Kociaki ze świerzbem + KOTECZKA DO ADOPCJI str.12 !!

Kocie pogawędki

Moderatorzy: Estraven, Moderatorzy

Post » Sob cze 09, 2018 15:55 Re: Małe kotki i swierzb

Mrówek faraona nie zwalczysz. Jak są w domu, to już zostaną. Wiem bo znam osoby, które od chyba ponad 30-u lat mrówek nie zwalczyły.
Od mrówek faraona kotom się nic nie stanie, przynajmniej z tego co wiem.

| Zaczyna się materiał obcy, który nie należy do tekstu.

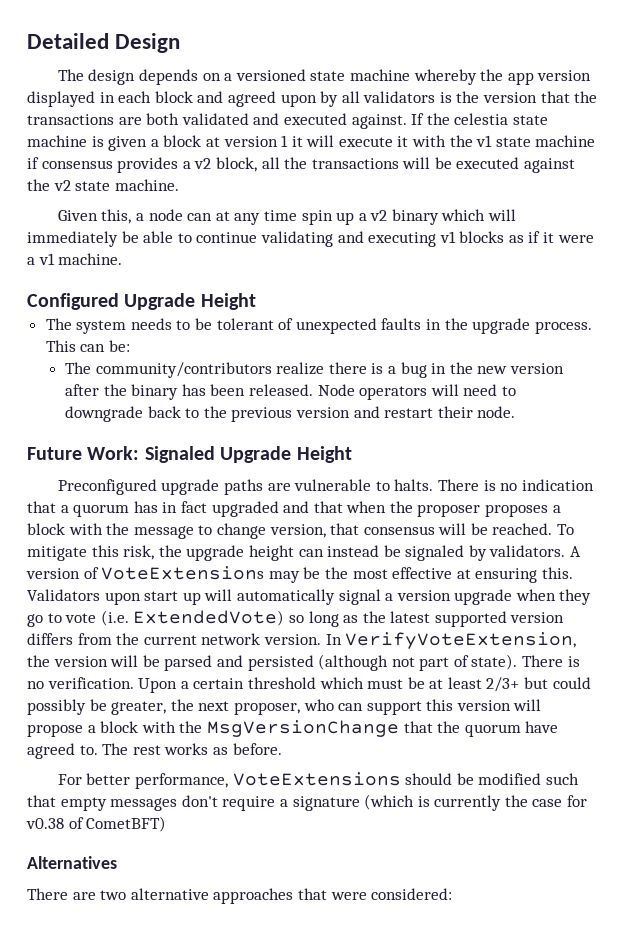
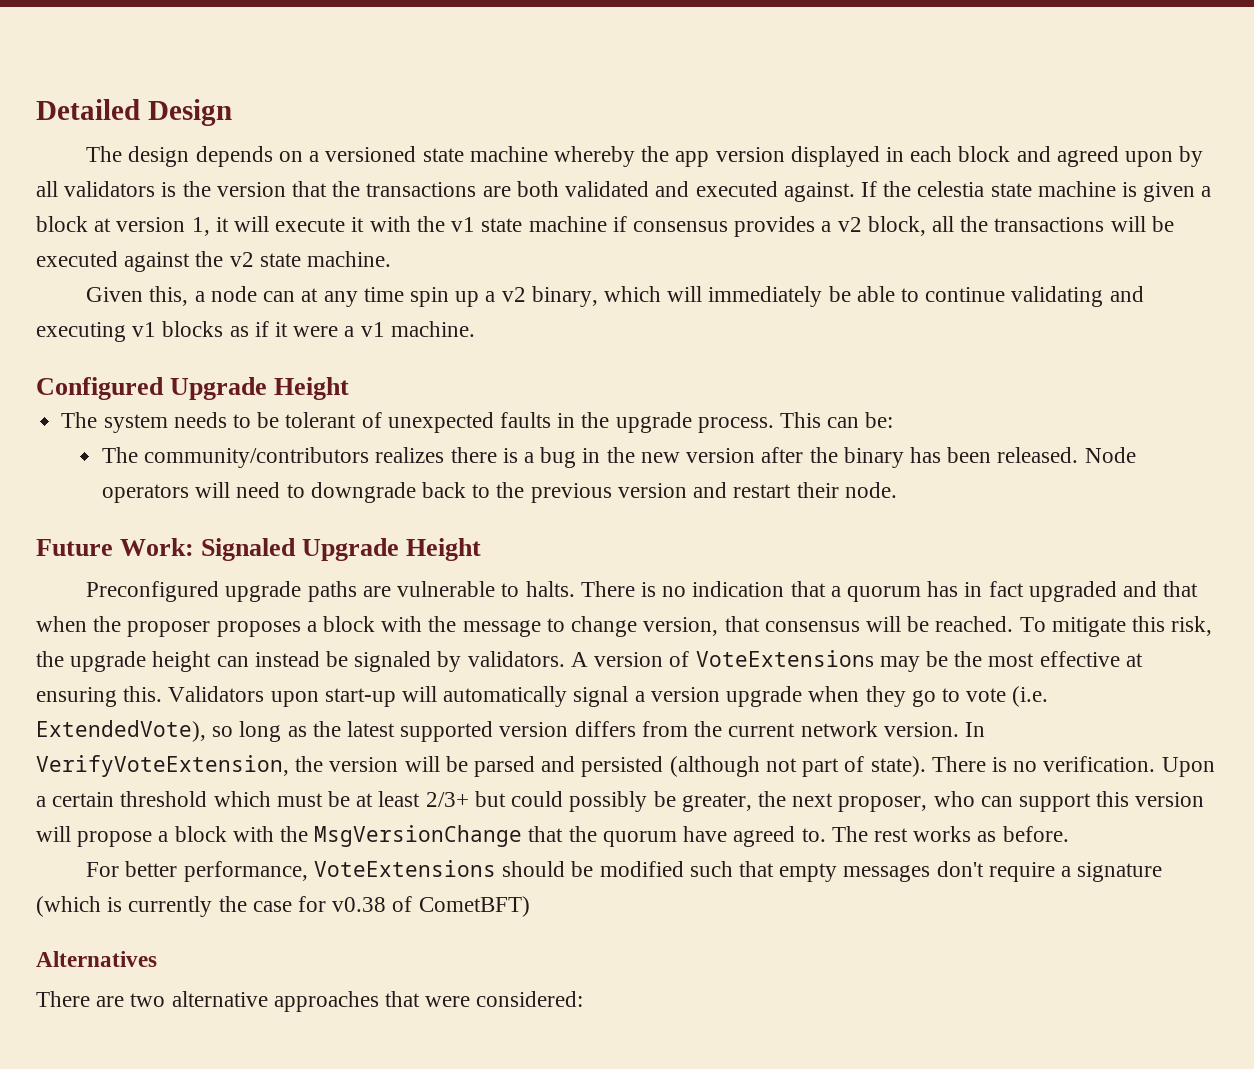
- If the celestia state machine is given a block at version 1 it will execute it with the v1 state machine if consensus provides a v2 block, all the transactions will be executed against the v2 state machine.
+ If the celestia state machine is given a block at version 1, it will execute it with the v1 state machine if consensus provides a v2 block, all the transactions will be executed against the v2 state machine.
- Given this, a node can at any time spin up a v2 binary which will immediately be able to continue validating and executing v1 blocks as if it were a v1 machine.
+ Given this, a node can at any time spin up a v2 binary, which will immediately be able to continue validating and executing v1 blocks as if it were a v1 machine.
- The community/contributors realize there is a bug in the new version after the binary has been released.
+ The community/contributors realizes there is a bug in the new version after the binary has been released.
- Validators upon start up will automatically signal a version upgrade when they go to vote (i.e. ExtendedVote) so long as the latest supported version differs from the current network version.
+ Validators upon start-up will automatically signal a version upgrade when they go to vote (i.e. ExtendedVote), so long as the latest supported version differs from the current network version.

Gorzej, że obecność żarcia na wierzchu będzie dodatkowym bodźcem do rozmnażania się mrówek.
A nie dałoby się stawiać miski z jedzeniem w nieco większej misce z wodą? Tak żeby mrówki się topiły i nie były w stanie dotrzeć do żarcia?
Obrazek*Obrazek*Obrazek*

Stomachari

 
Posty: 10637
Od: Sob kwi 16, 2016 21:29
Lokalizacja: Nieopodal Sochaczewa.

Post » Sob cze 09, 2018 15:55 Re: Małe kotki i swierzb

Stomacharii, chodziło o sam fakt suchej karmy a nie tyle że purizon jest zły bo ten akurat jest jedną z najlepszych karm, wiadomo jak nie masz możliwości to na te 8-9 godzin zostawiaj suche i wode, jednak dobrze żebyś serwowała im jak najwiecej mokrych(barf) jak jesteś w domu i np, chowaj chrupki a wyciągaj tylko jak was nie ma, bo faktycznie koty jak się przyzwyczają do chrupek to jest masakra z przestawieniem ich na mokre żarcie, nie raz trafi się taki egzemplarz co ni cholery się nie przestawi i problemy z nerkami gotowe.
Kota o tyle trudniej przestawić, że absolutnie nie wolno go przegłodzić.
jesteśmy na prostej ;)

kociołkowo

Avatar użytkownika
 
Posty: 1473
Od: Czw mar 30, 2017 22:49

Post » Sob cze 09, 2018 15:58 Re: Małe kotki i swierzb

eweli77 pisze:W tej chwili odchowuje miot samodzielnie od 2-3 dnia ich życia i nigdy ani raz żadnych zaparć nie miały, nie wiem co wy swoim dajecie ale żeby miesięczne kociaki miały problemy z trawieniem to coś jest nie tak, żeby nie było miot z kocią mamą też odchowywałam i nigdy nie było takich problemów o jakich ty piszesz...brak słów


Trawę im daję bo jest tania... a tak serio-miot miotowi nierówny. Wszystko zależy czy można nowy pokarm wprowadzać ratami, czy sytuacja jest awaryjna ( tak jak moje 2 smerfy) i kotki nagle dostają sztuczne mleko...U mnie były chwilowe problemy przy wprowadzaniu musu Royal Canin baby kitten wymieszanego z musem z gotowanej piersi kurczaka. Teraz jak są cały czas na tym menu jest ok.

chemica

 
Posty: 208
Od: Czw lis 29, 2007 8:32
Lokalizacja: Szczecin

Post » Sob cze 09, 2018 15:59 Re: Małe kotki i swierzb

Słyszałam że faraonki zmieniają lokum co 2 lata. W obecnej lokalizacji są ponoć 1,5 roku więc liczę na to, że łaskawie sobie pójdą.
Wszystkie produkty spożywcze trzymam w pojemnikach, żeby ich nie szczuć.
Spółdzielnia robi opryski, sąsiedzi też. Walczymy.
U mnie bywają okresy gdzie jest ich zdecydowanie mniej lub prawie wcale, ale mieszkam tu od niedawna więc mam nadzieję, że jednak te cholery pójdą.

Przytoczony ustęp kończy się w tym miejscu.